Se preguntó si alguna vez podría tomar las riendas de su vida y encausarla hacia algún lado. Claro que ¿adónde? ¿Sería capaz ella de hacer algo grande? ¿O de serlo? ¿Era grande su espíritu? Y en caso de que lo fuera, ¿podría escapar del exiguo cuerpo donde estaba encarcelado y trascenderlo? ¿Estaría subordinada eternamente a quienes la aventajasen en tamaño? Entonces, abrumada por tantas interrogantes y mareada por completo, se dejó caer de espaldas sobre la yerba y sintió cómo el universo continuaba dando vueltas unos instantes más.

Una extraña luminosidad que le salía de entre los pechos la obligó a incorporarse. Era el talismán del gran duque Alejo, que había empezado a brillar como otra luciérnaga. Sosteniéndolo entre los dedos índice y pulgar, lo sintió latir de forma acompasada.

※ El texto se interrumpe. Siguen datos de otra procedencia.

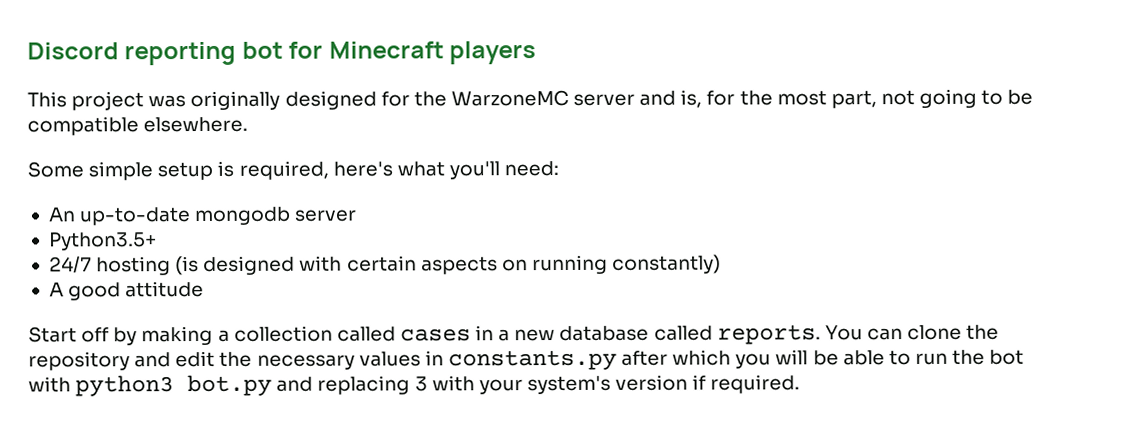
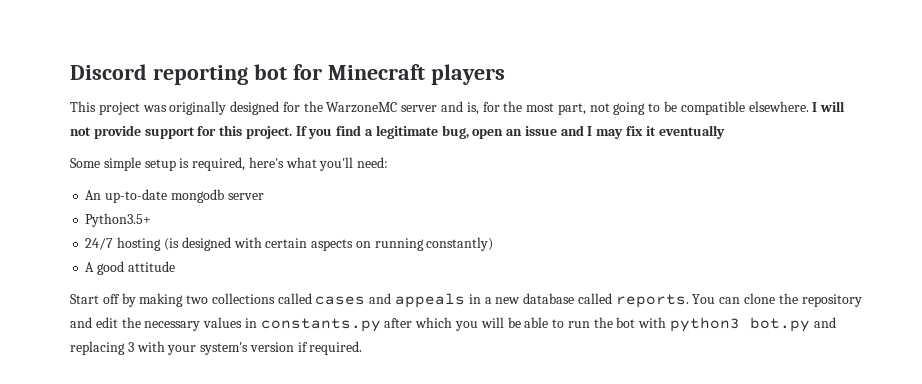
+ I will not provide support for this project. If you find a legitimate bug, open an issue and I may fix it eventually
- Start off by making a collection called cases in a new database called reports.
+ Start off by making two collections called cases and appeals in a new database called reports.

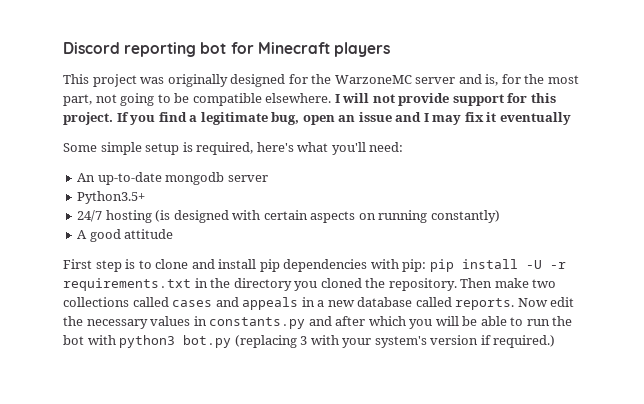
- Start off by making two collections called cases and appeals in a new database called reports.
+ First step is to clone and install pip dependencies with pip: pip install -U -r requirements.txt in the directory you cloned the repository. Then make two collections called cases and appeals in a new database called reports.
- You can clone the repository and edit the necessary values in constants.py after which you will be able to run the bot with python3 bot.py and replacing 3 with your system's version if required.
+ Now edit the necessary values in constants.py and after which you will be able to run the bot with python3 bot.py (replacing 3 with your system's version if required.)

—¡Rústica, corre a ver esto! —profirió entre amedrentada y alegre.

Al descubrir los destellos, la nieta de Minga cerró los ojos, se persignó y empezó a musitar una oración.

—Tócalo, está como vivo —la instó Chiquita, pero su guardiana retrocedió unos pasos.

Con una mezcla de fascinación y de horror, Espiridiona Cenda se percató de que los jeroglíficos de la esfera se movían con suavidad, como si flotaran sobre el oro. En ese instante una voz que sólo ella pudo oír, y que sin vacilar identificó como la del pez, le advirtió que el amuleto le estaba brindando todas las respuestas que necesitaba. «¿Y de qué me sirve, si no soy capaz de entenderlas?», protestó mentalmente. Y del mismo modo que había escuchado al Atractosteus tristoechus sin usar los oídos, tampoco precisó de los ojos para verlo sonreír con sarcasmo, exhibiendo su triple hilera de dientes, antes de ocultarse en el cieno de la fuente.

Entonces Chiquita tuvo una serie de perturbadoras visiones. Eran como relámpagos de imágenes que apenas lograba atisbar. Barcos en alta mar. Edificios que llegaban hasta las nubes. Teatros abarrotados. Afilados sables que rebanaban narices. Lenguas llenas de alfileres. Mambises y cowboys. Gigantes, mujeres con largas y pobladas barbas, hombres-esqueletos y decenas, cientos de liliputienses y de enanos. Pero, sobre todo, se vio a sí misma, a veces alegre, muy bella, con joyas y elegantes vestidos, otras más y más vieja, triste y desencantada. Se vio en carromatos y en palacios, pero también en las situaciones más desconcertantes: prisionera en el interior de un reloj, cabalgando sobre Cuco el manjuarí, en medio de las llamaradas de un incendio… ¿Cuánto duró aquello? ¿Segundos, minutos? Jamás lo supo. Lo cierto es que en determinado momento las visiones se fueron haciendo más y más confusas y alcanzaron tal velocidad que se sintió aturdida y tuvo que apretarse las sienes.

Súbitamente, todo cesó. El amuleto había dejado de titilar. Ya las inscripciones no se movían. Sus pulsaciones se fueron espaciando, hasta volverse casi imperceptibles. Cuando desaparecieron del todo, Chiquita suspiró y le suplicó a Rústica que la llevara en brazos hasta la cama. Hacía frío, estaba cansada, tenía sueño y el olor de los jazmines no era tan embriagador como había imaginado. Tal vez la grandeza no tuviera tamaño, como afirmaba Sarah la Magnífica, pero en ese momento se sintió más ínfima, desvalida y desorientada que de costumbre.